M. Étienne Blanc, président . - Mes chers collègues, nous reprenons aujourd'hui le cycle d'auditions en réunions plénières de notre mission d'information sur les influences étatiques extra-européennes dans le monde universitaire et académique français et leurs incidences.

Tout d'abord, nous entendrons M. Guillaume Gellé, président de l'université Reims Champagne-Ardenne et vice-président de la Conférence des présidents d'université (CPU) - c'est en cette qualité qu'il s'exprimera sur les influences étrangères dans le monde universitaire et académique français. Ensuite, dans une seconde séquence organisée en table ronde, nous auditionnerons des responsables d'établissements d'enseignement supérieur sur leurs relations avec les instituts Confucius.

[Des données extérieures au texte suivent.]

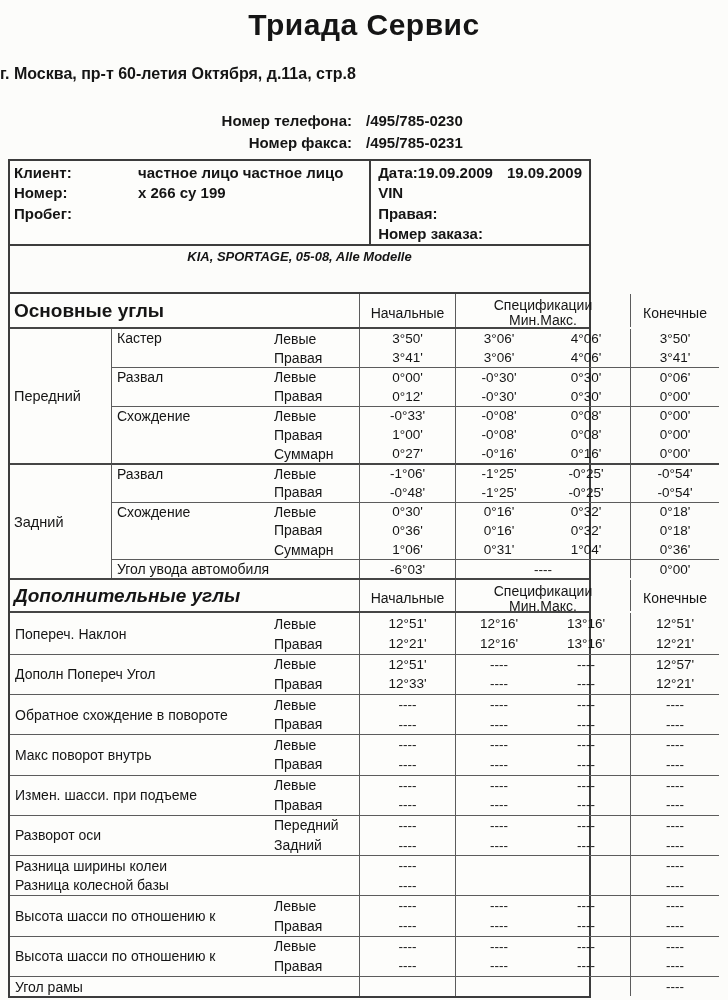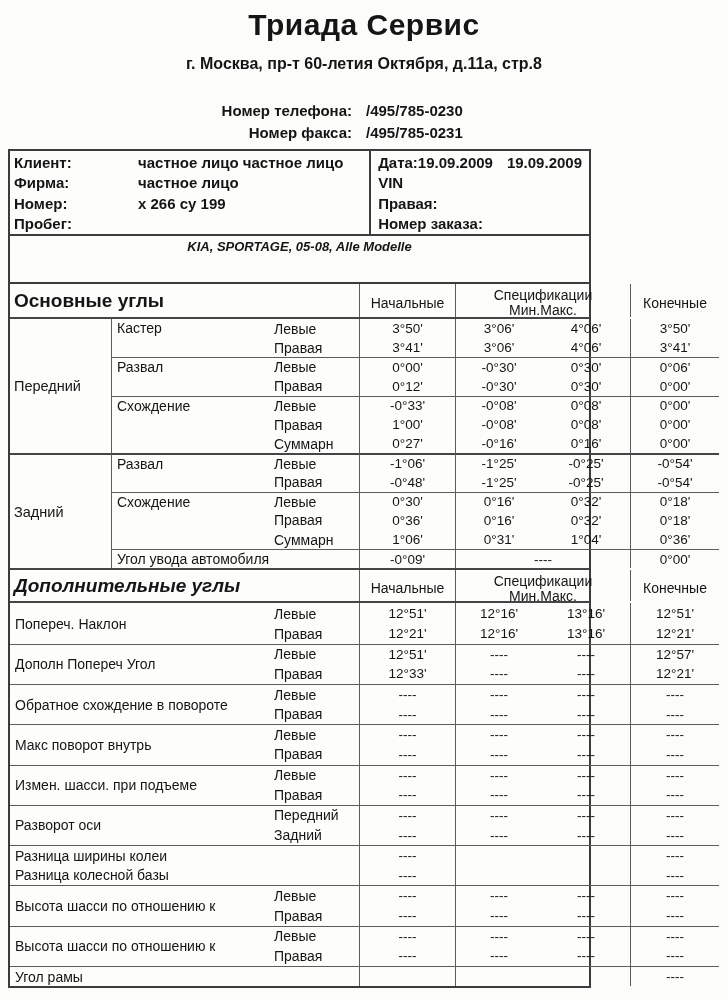--- a/index.html
+++ b/index.html
@@ -5,21 +5,21 @@
   * { box-sizing: border-box; margin: 0; padding: 0; }
   html,body { background: #e8e8e6; }
   body { font-family: "Liberation Sans", "DejaVu Sans", sans-serif; }
   .page {
     position: relative; width: 728px; height: 1000px;
     background: #fcfcfa; color: #151515; overflow: hidden; margin: 0 auto;
   }
   
   .letterhead { padding-top: 8px; }
   .co-name { text-align: center; font-size: 30px; font-weight: 700; letter-spacing: 0.5px; }
-  .co-addr { text-align: center; font-size: 16px; font-weight: 700; margin-top: 13px; }
+  .co-addr { font-size: 16px; font-weight: 700; margin-top: 23px; }
   .contact { margin-top: 26px; }
   .contact-row { display: flex; height: 22px; align-items: center; font-size: 15px; font-weight: 700; }
   .contact-label { width: 352px; text-align: right; }
   .contact-value { margin-left: 14px; }
   
   .doc { margin: 6px 7px 0 8px; width: 583px; }
   .client-box { display: flex; border: 2px solid #3c3c3c; height: 87px; background: #fdfdfb; }
   .client-left { width: 362px; padding-top: 1px; }
   .client-right { flex: 1; border-left: 2px solid #3c3c3c; padding-top: 1px; }
   .c-row { display: flex; height: 20.5px; align-items: center; font-size: 15px; font-weight: 700; }
@@ -71,24 +71,20 @@
       </div>
     </div>
   </div>
 
   <div class="doc">
     <div class="client-box">
       <div class="client-left">
           <div class="c-row">
             <div class="c-label">Клиент:</div>
             <div class="c-value">частное лицо частное лицо</div>
-          </div>
-          <div class="c-row">
-            <div class="c-label">Фирма:</div>
-            <div class="c-value">частное лицо</div>
           </div>
           <div class="c-row">
             <div class="c-label">Номер:</div>
             <div class="c-value">х 266 су 199</div>
           </div>
           <div class="c-row">
             <div class="c-label">Пробег:</div>
             <div class="c-value"></div>
           </div>
         </div>
@@ -194,21 +190,21 @@
           <div class="cell v bl" style="grid-area: 11 / 4 / 12 / 5;">0°36'</div>
           <div class="cell v bl" style="grid-area: 11 / 5 / 12 / 6;">0°16'</div>
           <div class="cell v" style="grid-area: 11 / 6 / 12 / 7;">0°32'</div>
           <div class="cell v bl" style="grid-area: 11 / 7 / 12 / 8;">0°18'</div>
           <div class="cell s-label" style="grid-area: 12 / 3 / 13 / 4;">Суммарн</div>
           <div class="cell v bl" style="grid-area: 12 / 4 / 13 / 5;">1°06'</div>
           <div class="cell v bl" style="grid-area: 12 / 5 / 13 / 6;">0°31'</div>
           <div class="cell v" style="grid-area: 12 / 6 / 13 / 7;">1°04'</div>
           <div class="cell v bl" style="grid-area: 12 / 7 / 13 / 8;">0°36'</div>
           <div class="cell merged-label bt" style="grid-area: 13 / 2 / 14 / 4;">Угол увода автомобиля</div>
-          <div class="cell v bl bt" style="grid-area: 13 / 4 / 14 / 5;">-0°09'</div>
+          <div class="cell v bl bt" style="grid-area: 13 / 4 / 14 / 5;">-6°03'</div>
           <div class="cell v bl bt" style="grid-area: 13 / 5 / 14 / 7;">----</div>
           <div class="cell v bl bt" style="grid-area: 13 / 7 / 14 / 8;">0°00'</div>
         </div>
         <div class="sec-header next" style="grid-template-columns: 262px 87px 96px 87px 88px 89px;">
           <div class="cell h-title" style="grid-area: 1 / 1 / 2 / 3; font-style: italic;">Дополнительные углы</div>
           <div class="cell h-col bl" style="grid-area: 1 / 3 / 2 / 4;">Начальные</div>
           <div class="cell h-spec bl" style="grid-area: 1 / 4 / 2 / 6;">
             <div class="l1">Спецификации</div>
             <div class="l2">
               <span>Мин.</span>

Notre réunion fait l'objet d'une captation vidéo qui sera consultable en vidéo à la demande sur le site internet du Sénat.

M. André Gattolin, rapporteur . - Je tiens à remercier la CPU de l'intérêt qu'elle témoigne à nos travaux. Grâce à vos services, monsieur Gellé, nous avons pu adresser un questionnaire à l'ensemble des établissements universitaires. Les premières réponses que nous avons reçues, en cette fin de période estivale, sont déjà éclairantes.

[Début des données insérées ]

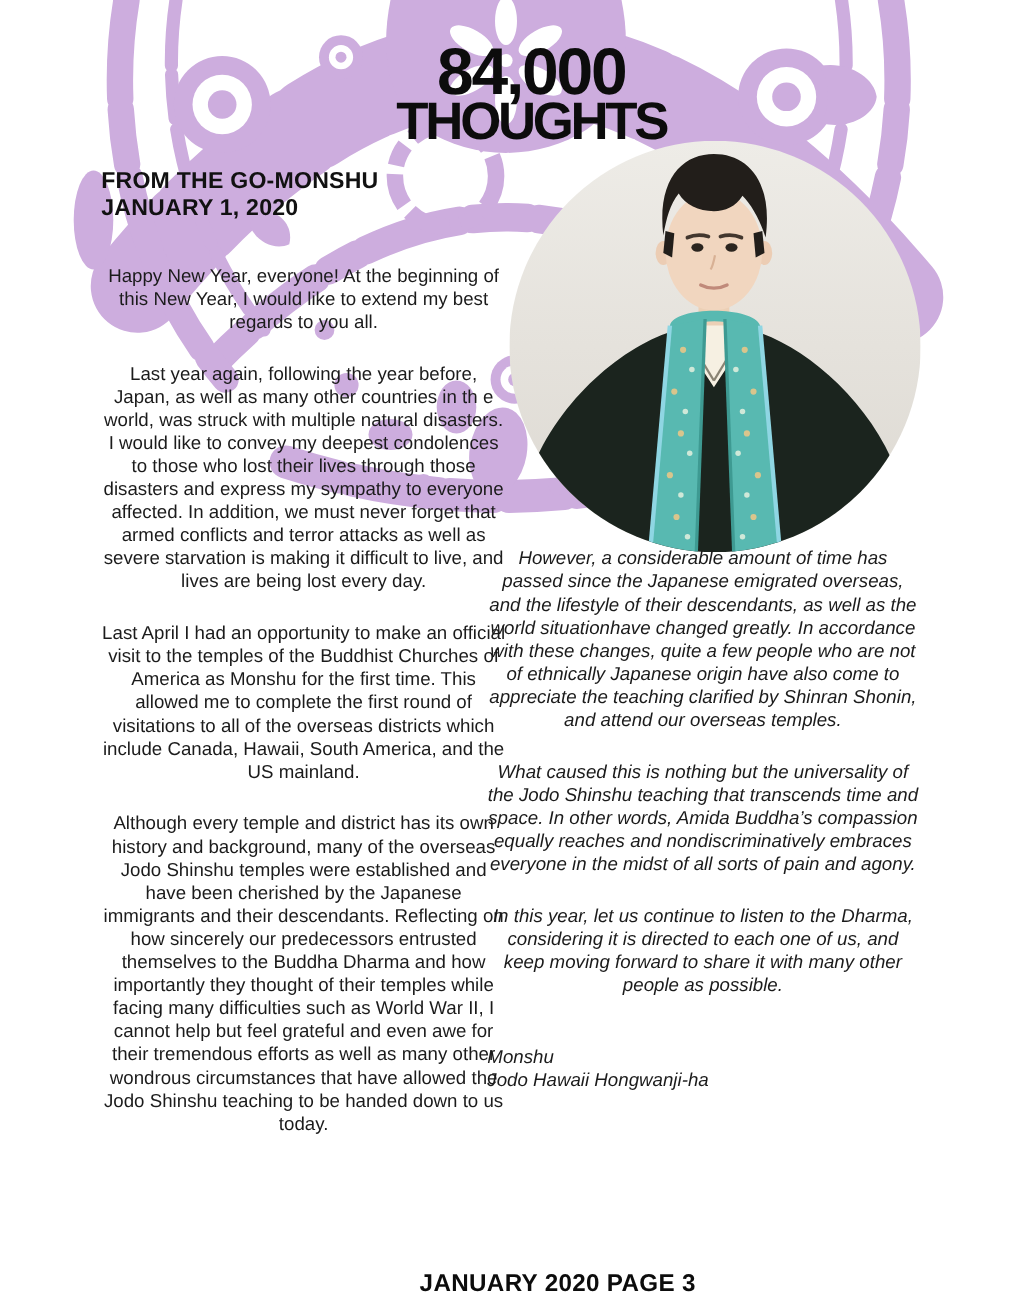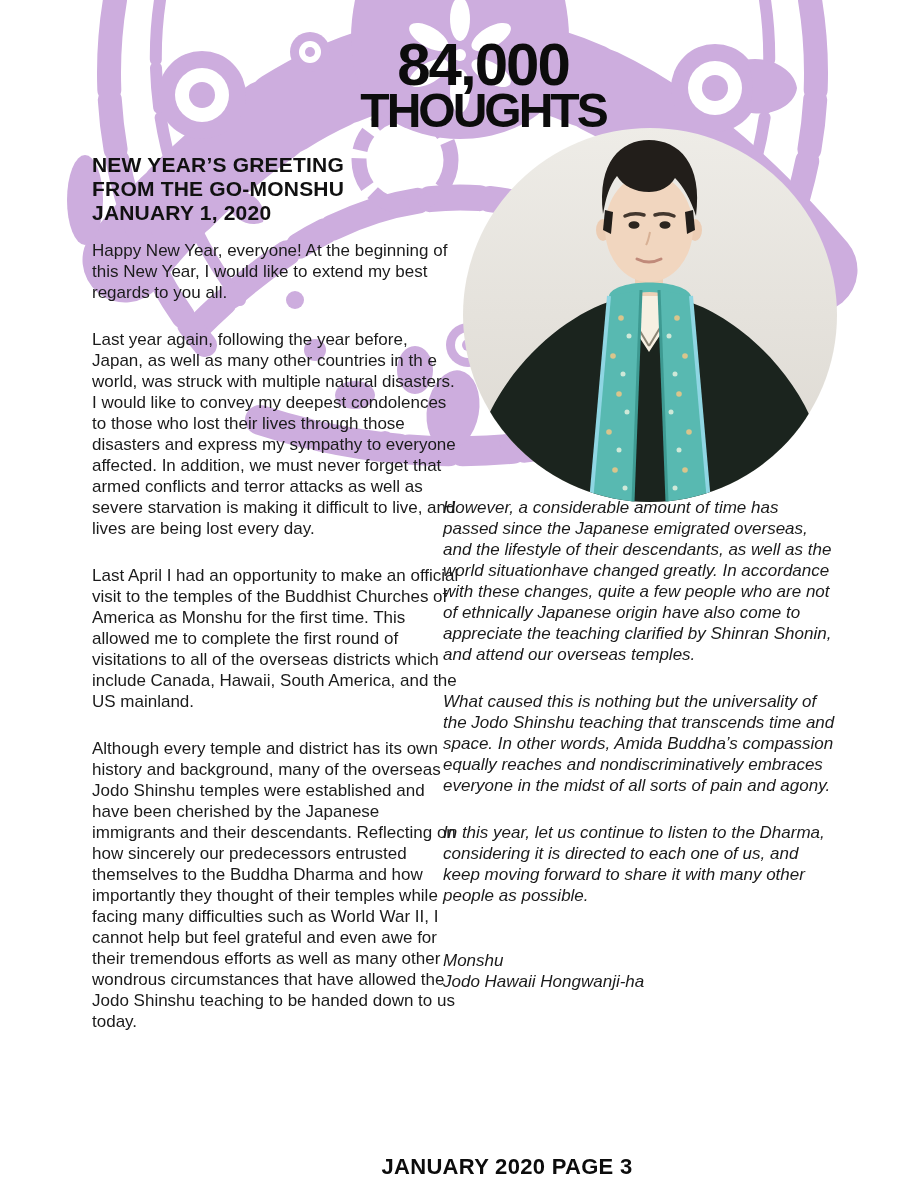--- a/index.html
+++ b/index.html
@@ -23,21 +23,21 @@
   .photo{
     position:absolute;left:463px;top:128px;width:374px;height:374px;
     border-radius:50%;overflow:hidden;z-index:2;
   }
   .col-heading{
     position:absolute;left:92px;top:153px;z-index:3;
     font-size:21px;font-weight:bold;line-height:24px;color:#111;
     letter-spacing:0.2px;
   }
   .col{position:absolute;z-index:3;font-size:17px;line-height:21px;}
-  .col p{margin:0 0 26px 0;}
+  .col p{margin:0 0 26px 0;text-align:center;}
   .col-left{left:92px;top:240px;width:368px;}
   .col-right{left:443px;top:497px;width:392px;font-style:italic;}
   .signature{margin-top:44px;line-height:21px;}
   .footer{
     position:absolute;left:0;top:1154px;width:918px;z-index:3;
     text-align:center;font-weight:bold;font-size:22px;color:#0c0c0c;
     letter-spacing:0.3px;
     margin-left:48px;
   }
 </style>
@@ -177,21 +177,20 @@
         <circle cx="206" cy="208" r="2.5"></circle>
           <circle cx="212" cy="246" r="2.5"></circle>
         <circle cx="208" cy="284" r="2.5"></circle>
           <circle cx="216" cy="322" r="2.5"></circle>
         <circle cx="212" cy="360" r="2.5"></circle>
       </g>
     </svg>
   </div>
 
   <div class="col-heading">
-    <div>NEW YEAR’S GREETING</div>
     <div>FROM THE GO-MONSHU</div>
     <div>JANUARY 1, 2020</div>
   </div>
 
   <div class="col col-left">
     <p>Happy New Year, everyone! At the beginning of this New Year, I would like to extend my best regards to you all.</p>
     <p>Last year again, following the year before, Japan, as well as many other countries in th e world, was struck with multiple natural disasters. I would like to convey my deepest condolences to those who lost their lives through those disasters and express my sympathy to everyone affected. In addition, we must never forget that armed conflicts and terror attacks as well as severe starvation is making it difficult to live, and lives are being lost every day.</p>
     <p>Last April I had an opportunity to make an official visit to the temples of the Buddhist Churches of America as Monshu for the first time. This allowed me to complete the first round of visitations to all of the overseas districts which include Canada, Hawaii, South America, and the US mainland.</p>
     <p>Although every temple and district has its own history and background, many of the overseas Jodo Shinshu temples were established and have been cherished by the Japanese immigrants and their descendants. Reflecting on how sincerely our predecessors entrusted themselves to the Buddha Dharma and how importantly they thought of their temples while facing many difficulties such as World War II, I cannot help but feel grateful and even awe for their tremendous efforts as well as many other wondrous circumstances that have allowed the Jodo Shinshu teaching to be handed down to us today.</p>
   </div>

Le sujet qui nous occupe fait l'objet d'une attention médiatique dont je peux témoigner et qui ne se dément pas. Notre pays est de plus en plus conscient du changement de paradigme qui s'opère dans les relations internationales et qui répond à des logiques à peine dissimulées d'intérêts strictement nationaux. Dans ce contexte, la question de l'enseignement supérieur et de la recherche ne doit pas être négligée, aussi bien au regard de la protection de notre recherche et de nos découvertes que de celle de nos libertés académiques, de notre intégrité scientifique et de notre esprit d'ouverture sur le monde. Il nous a donc semblé essentiel d'entendre les présidents d'université, qui occupent une place centrale dans ce dispositif.

M. Guillaume Gellé, vice-président de la Conférence des présidents d'université . - Je vous prie tout d'abord de bien vouloir excuser l'absence de Manuel Tunon de Lara, qui m'a demandé de le représenter.

Je tiens à souligner le travail toujours constructif entre le Sénat et la Conférence des présidents d'université sur un grand nombre de sujets embrassant les questions d'enseignement supérieur, de recherche et d'innovation dans notre pays.

La CPU, qui fête ses cinquante ans d'existence, représente environ 120 établissements, près de 2 millions d'étudiants et 200 000 personnels de recherche et d'administration.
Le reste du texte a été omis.